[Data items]
- - - - - - -

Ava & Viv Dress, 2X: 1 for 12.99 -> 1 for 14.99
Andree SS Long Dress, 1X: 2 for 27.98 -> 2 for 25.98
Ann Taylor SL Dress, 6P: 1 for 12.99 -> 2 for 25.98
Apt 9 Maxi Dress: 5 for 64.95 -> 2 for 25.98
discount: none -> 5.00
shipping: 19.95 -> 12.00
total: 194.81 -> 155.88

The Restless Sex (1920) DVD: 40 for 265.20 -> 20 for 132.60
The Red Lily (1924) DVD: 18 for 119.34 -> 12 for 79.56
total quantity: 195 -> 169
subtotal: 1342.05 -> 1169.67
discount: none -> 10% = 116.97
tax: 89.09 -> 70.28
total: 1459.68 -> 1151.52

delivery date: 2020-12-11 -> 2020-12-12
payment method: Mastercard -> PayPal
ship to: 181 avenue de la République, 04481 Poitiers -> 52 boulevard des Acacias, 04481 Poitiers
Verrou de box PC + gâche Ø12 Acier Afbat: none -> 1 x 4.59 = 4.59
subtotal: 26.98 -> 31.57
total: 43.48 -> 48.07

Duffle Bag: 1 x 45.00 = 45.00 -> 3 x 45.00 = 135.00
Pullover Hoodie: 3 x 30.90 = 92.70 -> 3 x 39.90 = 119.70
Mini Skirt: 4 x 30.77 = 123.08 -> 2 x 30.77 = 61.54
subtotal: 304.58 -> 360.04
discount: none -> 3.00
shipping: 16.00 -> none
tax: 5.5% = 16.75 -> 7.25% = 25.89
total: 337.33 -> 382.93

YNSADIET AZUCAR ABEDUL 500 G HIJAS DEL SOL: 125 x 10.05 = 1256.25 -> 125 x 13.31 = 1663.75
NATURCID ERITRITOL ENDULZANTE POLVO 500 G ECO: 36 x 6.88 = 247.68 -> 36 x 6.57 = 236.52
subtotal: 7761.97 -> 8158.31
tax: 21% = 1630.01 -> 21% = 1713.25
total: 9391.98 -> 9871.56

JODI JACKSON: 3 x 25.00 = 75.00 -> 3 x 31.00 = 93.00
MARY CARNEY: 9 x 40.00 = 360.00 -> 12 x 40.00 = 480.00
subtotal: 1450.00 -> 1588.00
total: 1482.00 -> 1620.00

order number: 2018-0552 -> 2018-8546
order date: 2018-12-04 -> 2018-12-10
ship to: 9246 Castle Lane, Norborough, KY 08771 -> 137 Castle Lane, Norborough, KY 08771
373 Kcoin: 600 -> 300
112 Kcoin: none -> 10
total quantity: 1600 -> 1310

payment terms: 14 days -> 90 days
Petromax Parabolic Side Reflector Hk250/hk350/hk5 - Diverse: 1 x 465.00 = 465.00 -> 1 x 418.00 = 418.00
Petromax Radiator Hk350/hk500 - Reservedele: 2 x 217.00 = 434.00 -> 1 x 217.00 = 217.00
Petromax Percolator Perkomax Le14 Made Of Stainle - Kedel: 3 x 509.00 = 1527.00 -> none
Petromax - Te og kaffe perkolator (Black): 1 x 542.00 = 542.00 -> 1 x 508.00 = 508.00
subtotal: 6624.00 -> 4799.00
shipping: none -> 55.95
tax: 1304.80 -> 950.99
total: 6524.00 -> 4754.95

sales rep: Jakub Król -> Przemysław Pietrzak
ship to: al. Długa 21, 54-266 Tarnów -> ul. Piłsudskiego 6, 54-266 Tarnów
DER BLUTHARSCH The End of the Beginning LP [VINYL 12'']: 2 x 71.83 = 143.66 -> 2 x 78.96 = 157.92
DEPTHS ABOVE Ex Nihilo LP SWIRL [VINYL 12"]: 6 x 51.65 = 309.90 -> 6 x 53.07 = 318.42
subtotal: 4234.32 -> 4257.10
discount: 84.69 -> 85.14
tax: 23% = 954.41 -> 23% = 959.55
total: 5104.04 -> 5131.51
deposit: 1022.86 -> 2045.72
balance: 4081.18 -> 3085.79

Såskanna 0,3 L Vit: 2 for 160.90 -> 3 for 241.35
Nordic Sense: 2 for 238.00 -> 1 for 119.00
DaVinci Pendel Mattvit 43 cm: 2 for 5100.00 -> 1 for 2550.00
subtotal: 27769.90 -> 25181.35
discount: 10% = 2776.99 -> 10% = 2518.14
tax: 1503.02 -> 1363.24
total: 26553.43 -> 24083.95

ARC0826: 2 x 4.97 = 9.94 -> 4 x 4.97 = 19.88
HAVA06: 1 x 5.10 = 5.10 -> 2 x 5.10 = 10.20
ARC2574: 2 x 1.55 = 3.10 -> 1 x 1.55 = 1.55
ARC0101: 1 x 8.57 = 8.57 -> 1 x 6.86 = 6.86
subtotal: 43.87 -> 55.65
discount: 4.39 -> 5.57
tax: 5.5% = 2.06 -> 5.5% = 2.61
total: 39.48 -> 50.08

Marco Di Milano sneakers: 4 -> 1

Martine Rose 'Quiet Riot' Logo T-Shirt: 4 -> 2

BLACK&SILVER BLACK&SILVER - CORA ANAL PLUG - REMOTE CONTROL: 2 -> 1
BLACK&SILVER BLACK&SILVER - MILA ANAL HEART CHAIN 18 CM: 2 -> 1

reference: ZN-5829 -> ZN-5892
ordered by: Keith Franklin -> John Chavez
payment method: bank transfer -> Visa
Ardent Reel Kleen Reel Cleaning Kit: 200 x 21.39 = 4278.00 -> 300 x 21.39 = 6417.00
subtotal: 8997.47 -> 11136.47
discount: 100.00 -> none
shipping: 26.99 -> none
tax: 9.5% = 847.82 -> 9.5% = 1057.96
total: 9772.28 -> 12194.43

- - - - - - -

THE PROBLEM >>
Return, with no change at all, every line in the entries above from the line containing "BLACK&SILVER BLACK&SILVER - CORA" through the line containing "tax: 9.5% = 847.82 -> 9.5% = 1057.96".

EXERCISE RESPONSE >>
BLACK&SILVER BLACK&SILVER - CORA ANAL PLUG - REMOTE CONTROL: 2 -> 1
BLACK&SILVER BLACK&SILVER - MILA ANAL HEART CHAIN 18 CM: 2 -> 1

reference: ZN-5829 -> ZN-5892
ordered by: Keith Franklin -> John Chavez
payment method: bank transfer -> Visa
Ardent Reel Kleen Reel Cleaning Kit: 200 x 21.39 = 4278.00 -> 300 x 21.39 = 6417.00
subtotal: 8997.47 -> 11136.47
discount: 100.00 -> none
shipping: 26.99 -> none
tax: 9.5% = 847.82 -> 9.5% = 1057.96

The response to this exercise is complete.